What you should do: For the listing below, return the line containing "color: #3b82f6 ->", the line containing "margin-left: none ->", and all lines in between, exactly as written and nothing else.

Material provided:
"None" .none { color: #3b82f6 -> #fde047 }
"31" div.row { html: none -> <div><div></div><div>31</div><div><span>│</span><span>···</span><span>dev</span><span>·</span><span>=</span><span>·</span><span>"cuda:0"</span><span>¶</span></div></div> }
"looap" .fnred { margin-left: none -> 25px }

---

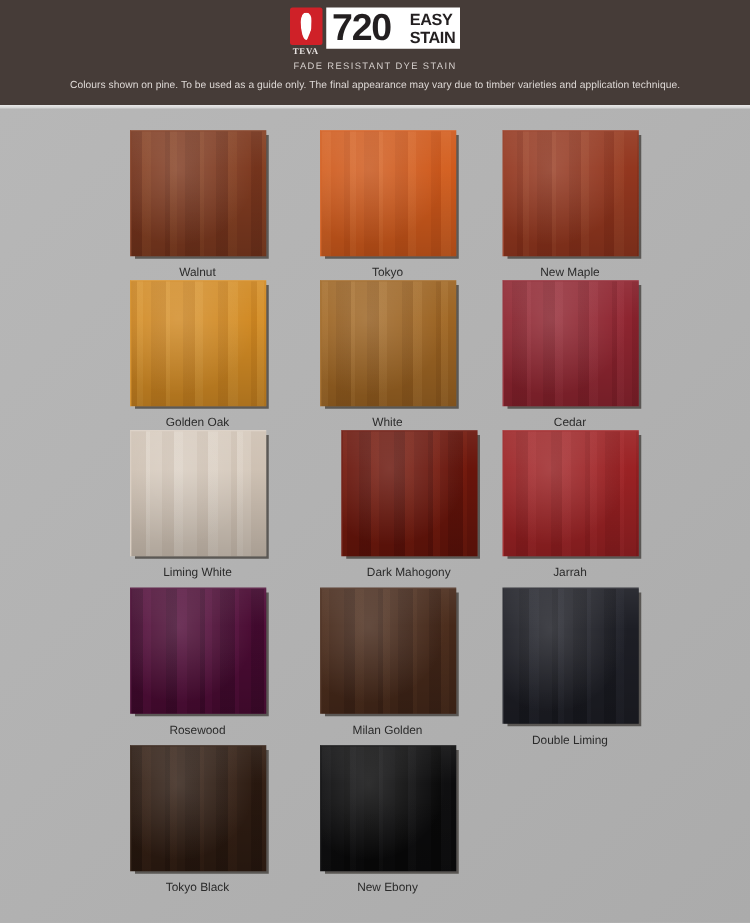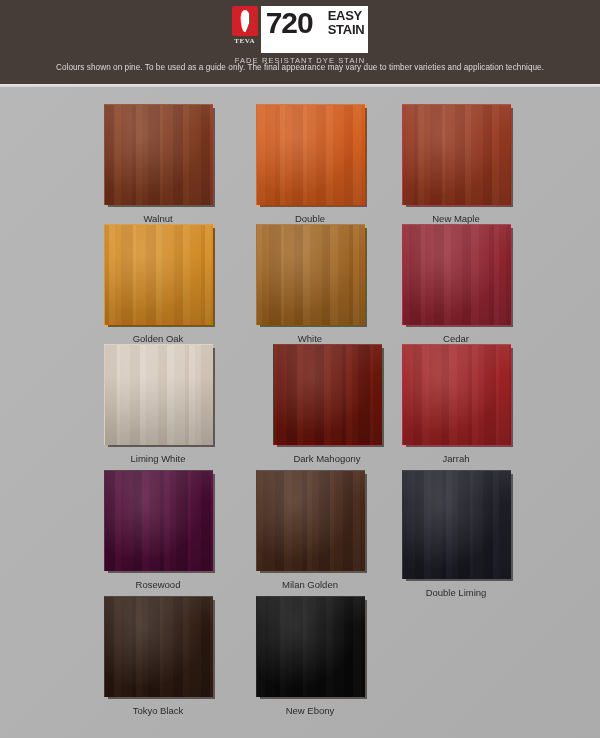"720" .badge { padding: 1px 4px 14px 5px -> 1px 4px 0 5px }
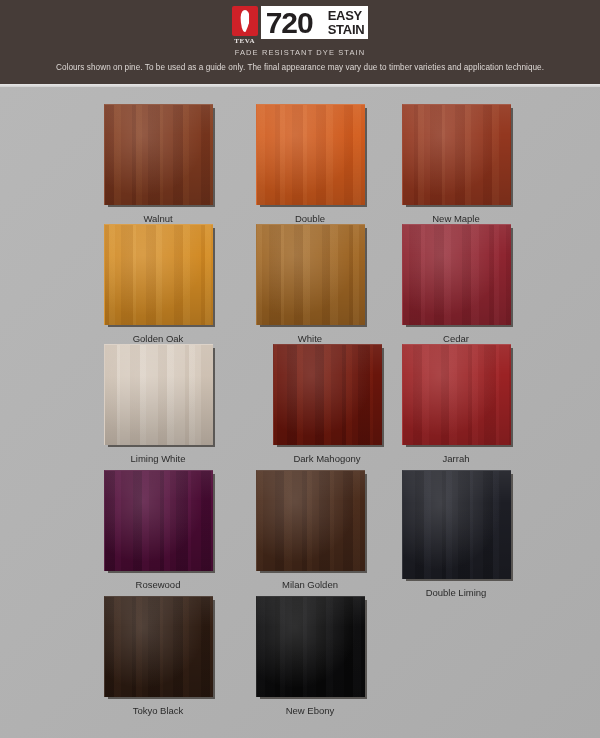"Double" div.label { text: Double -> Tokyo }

* * *

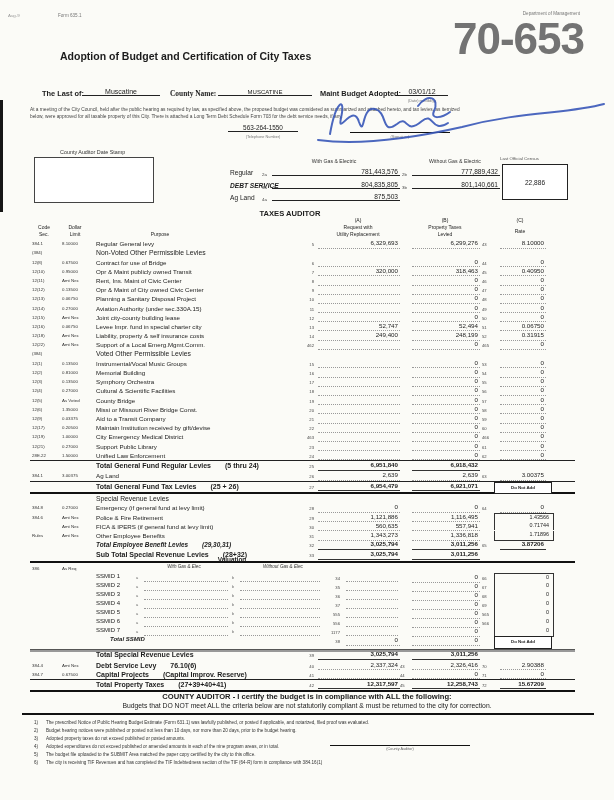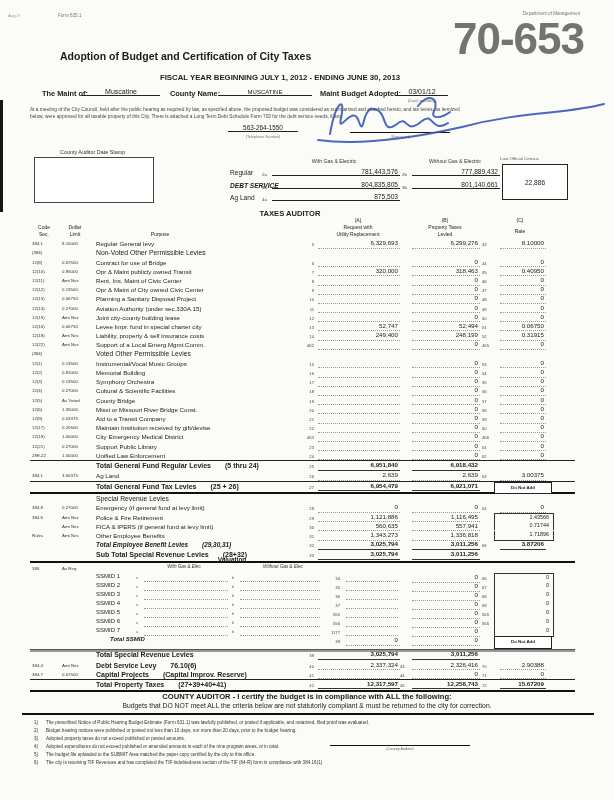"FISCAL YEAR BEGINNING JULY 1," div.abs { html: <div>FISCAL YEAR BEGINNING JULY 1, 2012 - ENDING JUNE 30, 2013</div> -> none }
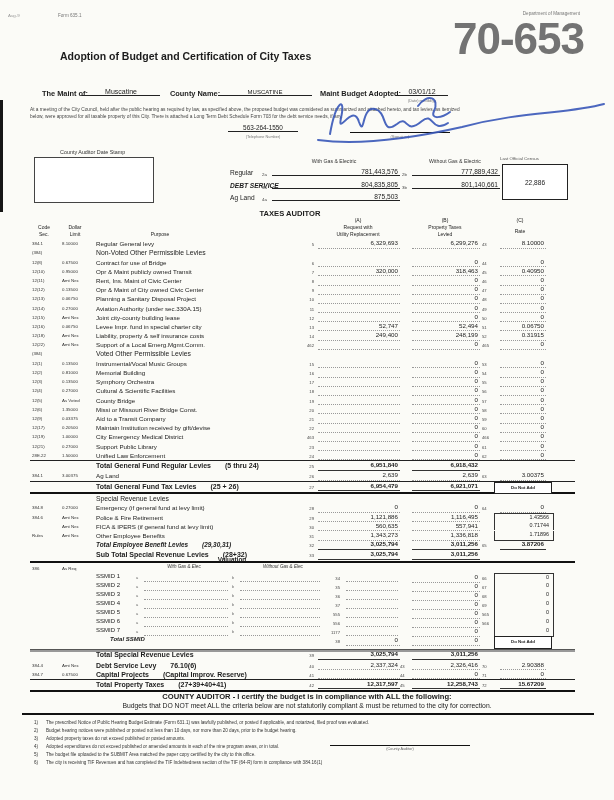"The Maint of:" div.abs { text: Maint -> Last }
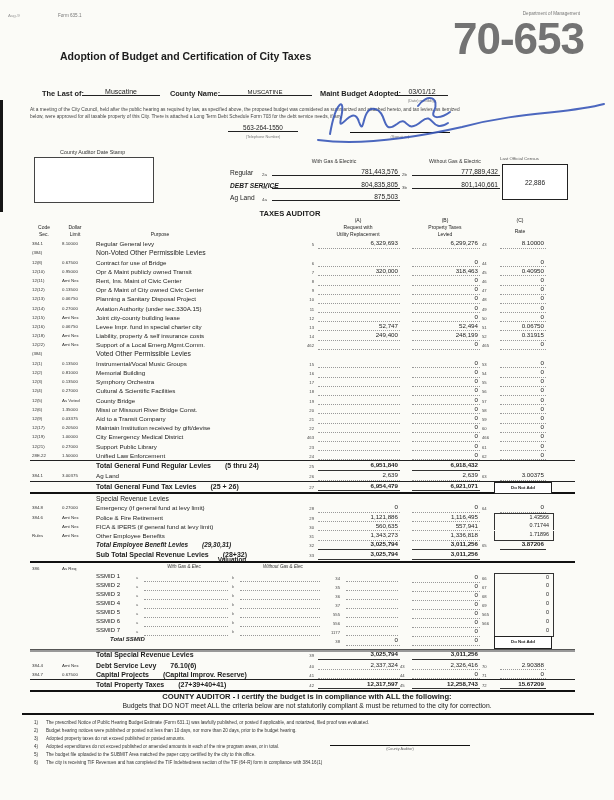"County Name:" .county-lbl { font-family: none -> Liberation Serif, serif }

Final answer:
"None" .none { color: #3b82f6 -> #fde047 }
"31" div.row { html: none -> <div><div></div><div>31</div><div><span>│</span><span>···</span><span>dev</span><span>·</span><span>=</span><span>·</span><span>"cuda:0"</span><span>¶</span></div></div> }
"looap" .fnred { margin-left: none -> 25px }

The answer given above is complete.